## WORK TO COMPLETE
Would you repeat every entry below word for word but drop the images?

## AVAILABLE DATA
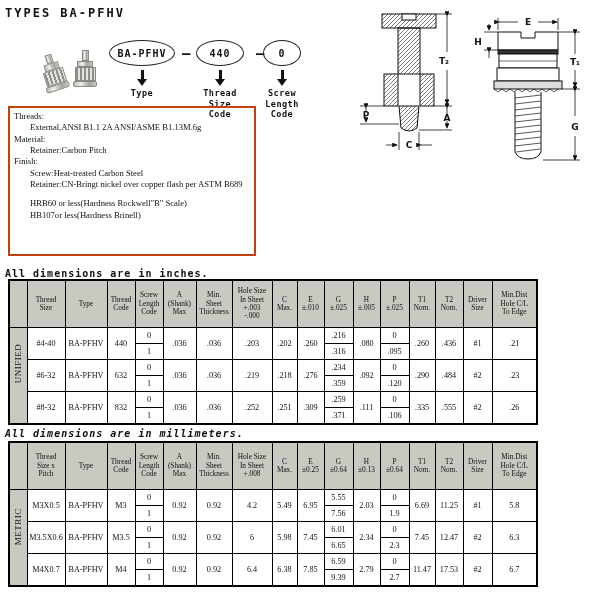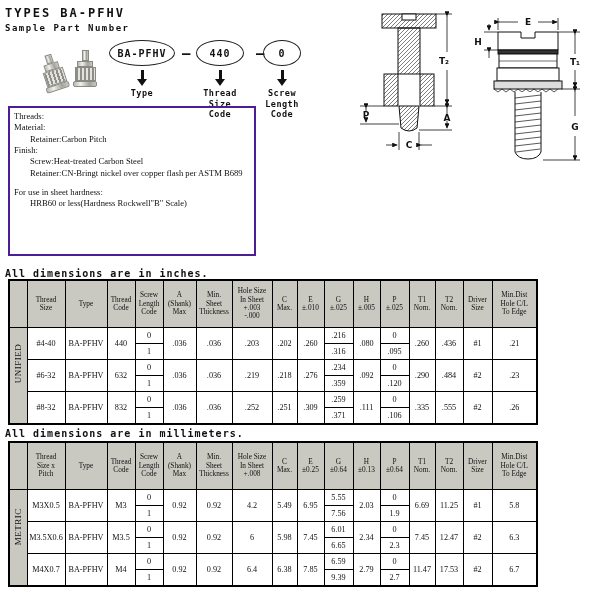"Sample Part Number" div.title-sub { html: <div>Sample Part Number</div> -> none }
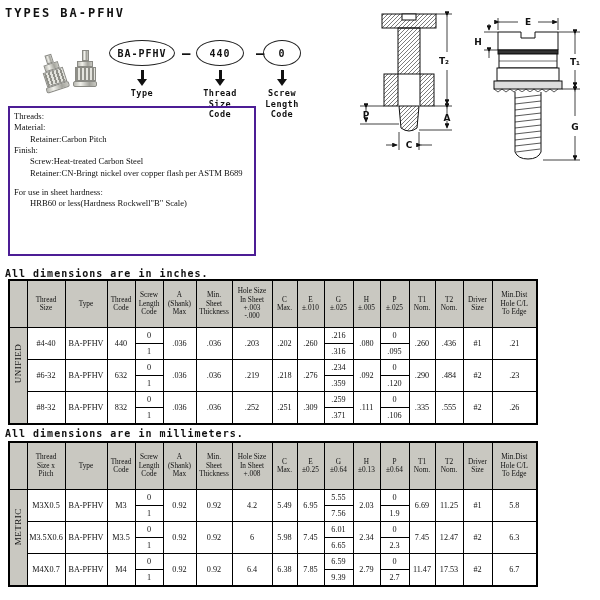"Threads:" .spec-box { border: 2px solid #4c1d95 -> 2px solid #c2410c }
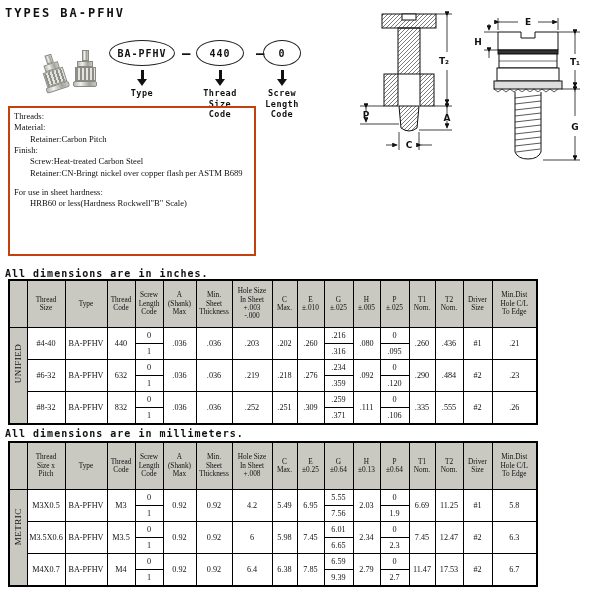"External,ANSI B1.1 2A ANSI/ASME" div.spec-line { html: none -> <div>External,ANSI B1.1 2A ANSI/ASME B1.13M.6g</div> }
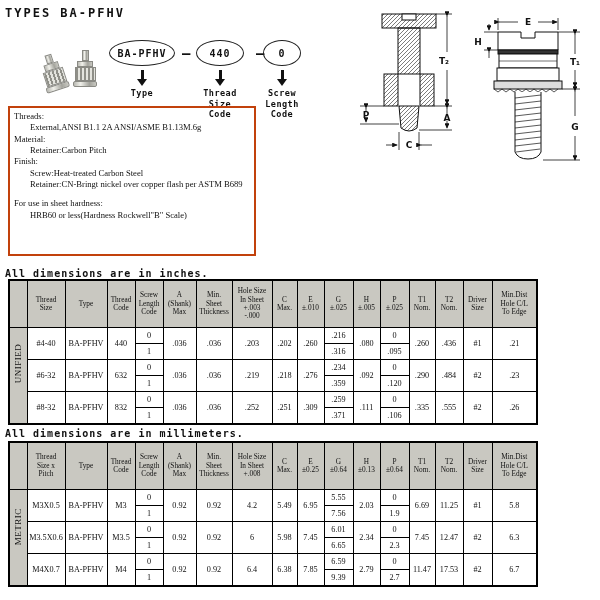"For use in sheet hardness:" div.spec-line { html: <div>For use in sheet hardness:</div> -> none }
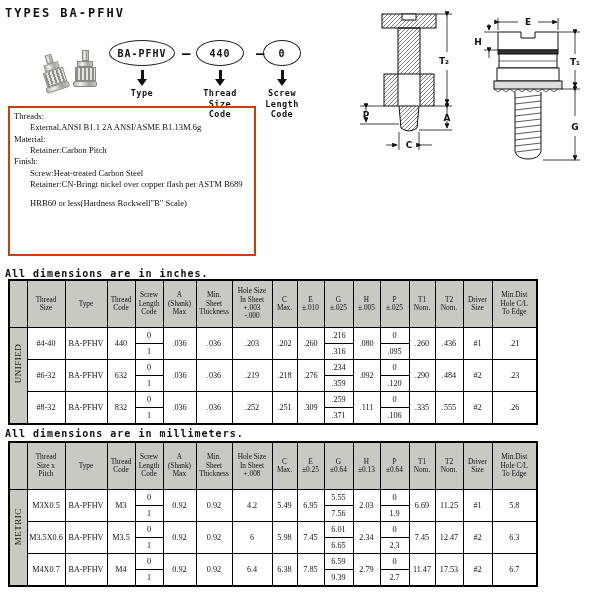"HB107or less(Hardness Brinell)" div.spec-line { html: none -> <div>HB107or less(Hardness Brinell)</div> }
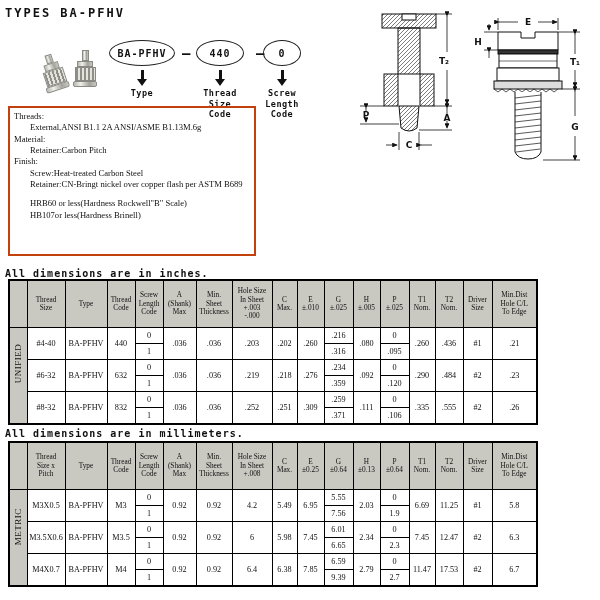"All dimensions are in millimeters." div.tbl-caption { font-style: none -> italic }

## RESPONSE AREA
"Sample Part Number" div.title-sub { html: <div>Sample Part Number</div> -> none }
"Threads:" .spec-box { border: 2px solid #4c1d95 -> 2px solid #c2410c }
"External,ANSI B1.1 2A ANSI/ASME" div.spec-line { html: none -> <div>External,ANSI B1.1 2A ANSI/ASME B1.13M.6g</div> }
"For use in sheet hardness:" div.spec-line { html: <div>For use in sheet hardness:</div> -> none }
"HB107or less(Hardness Brinell)" div.spec-line { html: none -> <div>HB107or less(Hardness Brinell)</div> }
"All dimensions are in millimeters." div.tbl-caption { font-style: none -> italic }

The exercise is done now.